Adjusted gross margins came in at 79.7% for the quarter, driven by sales growth and operational efficiencies. GAAP gross margins still came in at a very impressive 76.6%, down a percent point compared to the year before.
Selling, general & administrative expense rose by 3 percent point to 27.1% of total sales. The company also stepped up R&D expenses by some 2 percent to 20.0% of total sales.
Note that income tax expenses totaled $322 million compared to just $19 million last year. As a result, GAAP earnings fell by some 39% to just below the $1 billion mark.
Strong Full-Year Outlook
On the back of the solid results, AbbVie is raising the low end of its full-year earnings guidance. Adjusted earnings are now seen between $3.11 and $3.13 per share, compared to a previous guidance of $3.07-$3.13 per share.
GAAP earnings are seen between $2.54 and $2.56 per share.
AbbVie did not provide a balance sheet yet with its third quarter results. The company ended its second quarter with $8.75 billion in cash and equivalents. As the firm holds $14.76 billion in total debt, it operates with a net debt position of around $6 billion.
Revenues for the first nine months of the year totaled $13.68 billion, up 3.9% on the year before. GAAP earnings fell by 19.7% to $3.00 billion, notably on the back of higher income tax expenses. Given the outlook, AbbVie is on track to generate annual revenues of around $19 billion, on which it is expected to report earnings of $4.1 billion.
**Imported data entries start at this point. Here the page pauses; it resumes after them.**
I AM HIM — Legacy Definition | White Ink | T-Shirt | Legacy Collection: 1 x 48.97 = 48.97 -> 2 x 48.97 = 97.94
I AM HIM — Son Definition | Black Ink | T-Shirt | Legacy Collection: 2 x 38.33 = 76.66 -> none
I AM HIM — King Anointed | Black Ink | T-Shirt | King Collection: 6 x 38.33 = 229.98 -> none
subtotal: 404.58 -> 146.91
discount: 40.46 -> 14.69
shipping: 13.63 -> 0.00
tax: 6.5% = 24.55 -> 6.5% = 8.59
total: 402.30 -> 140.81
Trading around $49 per share, the market values AbbVie at $78 billion. This values AbbVie at 4.1 times annual revenues and 19 times annual earnings.
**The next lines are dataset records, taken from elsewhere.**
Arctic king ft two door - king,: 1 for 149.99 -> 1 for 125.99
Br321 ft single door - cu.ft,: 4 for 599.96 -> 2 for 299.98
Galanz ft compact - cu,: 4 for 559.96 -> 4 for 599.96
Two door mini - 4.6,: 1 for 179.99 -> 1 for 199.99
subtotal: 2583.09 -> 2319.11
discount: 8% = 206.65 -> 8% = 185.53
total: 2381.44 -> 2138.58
AbbVie currently pays a quarterly dividend of $0.40 per share, for an annual dividend yield of 3.2%.
Some Historical Perspective
Shares of AbbVie have been spun-off from Abbott Laboratories (ABT) at the start of the year. Shares started the year around $33 per share and have risen some 44% so far this year, with shares approaching $50 per share.
Between 2009 and 2012, AbbVie has increased its annual revenues by a cumulative 29% to $18.4 billion. Earnings rose by some 14% to $5.3 billion.
Shares of AbbVie have already seen very solid returns this year, on the back of the high dividend yield and the continued success of top-selling drug Humira.
Sales of Humira, the arthritis treatment drug, were very strong increasing by some 19% on the year before. The success does have some drawbacks as it increases AbbVie's reliance on the drug.
The drug generated revenues of $9.3 billion in 2012, as sales are expected to surpass the $10 billion mark this year, notably driven by a 15% price hike in the US over the past year. Note that Humira has been introduced already back in 2002, reporting solid revenue growth over time. The headache for investors is the upcoming expiration in 2016, when Humira will lose US patent protection.
This means that revenues are expected to increase for another three years. Analysts, however, believe the impact of competition will take more time than usual as generic drug makers will take more time to develop and get approval for "biosimilar" forms of future competing drugs.
So AbbVie and its shareholders will undoubtedly face expiration fears in the coming years, yet AbbVie stands to make a lot of money in the meantime from Humira, possibly used for deal-activity to boost the pipeline. Internally, the company is developing other drugs including treatments for hepatitis C and treatments for blood cancer.
As such I remain a bit in doubt. AbbVie has a promising pipeline and still a few years to go until the patent expiration of Humira. Yet the valuation is quite high already, even as sales of Humira could increase in the coming years. It is crucial for AbbVie to find some strong replacement drugs, as a violent drop in sales following patent expiration could send shares tumbling, given the very high reliance on Humira.
I remain on the sidelines, despite the very attractive dividend yield.